Exercise description
Would you return, word for word, the lines of the data below from the line with "- Password-Based Gate Control System (Embedded) A" through the line with "On confirmation >", and no others?

[Dataset records]
===
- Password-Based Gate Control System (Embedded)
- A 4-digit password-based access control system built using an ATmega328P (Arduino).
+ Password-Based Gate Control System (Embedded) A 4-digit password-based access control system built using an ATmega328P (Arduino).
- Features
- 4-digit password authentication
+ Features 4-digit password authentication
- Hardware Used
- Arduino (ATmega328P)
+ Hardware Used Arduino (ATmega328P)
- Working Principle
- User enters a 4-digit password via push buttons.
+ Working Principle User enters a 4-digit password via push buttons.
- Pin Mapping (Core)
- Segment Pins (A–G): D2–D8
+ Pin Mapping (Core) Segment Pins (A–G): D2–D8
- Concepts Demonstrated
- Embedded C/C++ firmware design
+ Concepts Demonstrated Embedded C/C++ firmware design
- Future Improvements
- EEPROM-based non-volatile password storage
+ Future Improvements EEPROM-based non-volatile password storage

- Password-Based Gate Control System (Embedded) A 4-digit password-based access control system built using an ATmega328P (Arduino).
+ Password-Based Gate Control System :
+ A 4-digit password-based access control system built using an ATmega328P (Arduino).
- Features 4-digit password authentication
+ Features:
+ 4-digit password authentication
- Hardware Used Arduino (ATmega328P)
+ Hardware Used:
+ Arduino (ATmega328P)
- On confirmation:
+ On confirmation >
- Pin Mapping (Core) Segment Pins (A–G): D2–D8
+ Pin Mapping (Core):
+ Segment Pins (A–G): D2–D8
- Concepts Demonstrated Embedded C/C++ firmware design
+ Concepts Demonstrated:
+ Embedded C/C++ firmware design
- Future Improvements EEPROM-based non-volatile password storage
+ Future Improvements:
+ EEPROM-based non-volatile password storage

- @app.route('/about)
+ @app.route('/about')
===
Written reply
- Password-Based Gate Control System (Embedded) A 4-digit password-based access control system built using an ATmega328P (Arduino).
+ Password-Based Gate Control System :
+ A 4-digit password-based access control system built using an ATmega328P (Arduino).
- Features 4-digit password authentication
+ Features:
+ 4-digit password authentication
- Hardware Used Arduino (ATmega328P)
+ Hardware Used:
+ Arduino (ATmega328P)
- On confirmation:
+ On confirmation >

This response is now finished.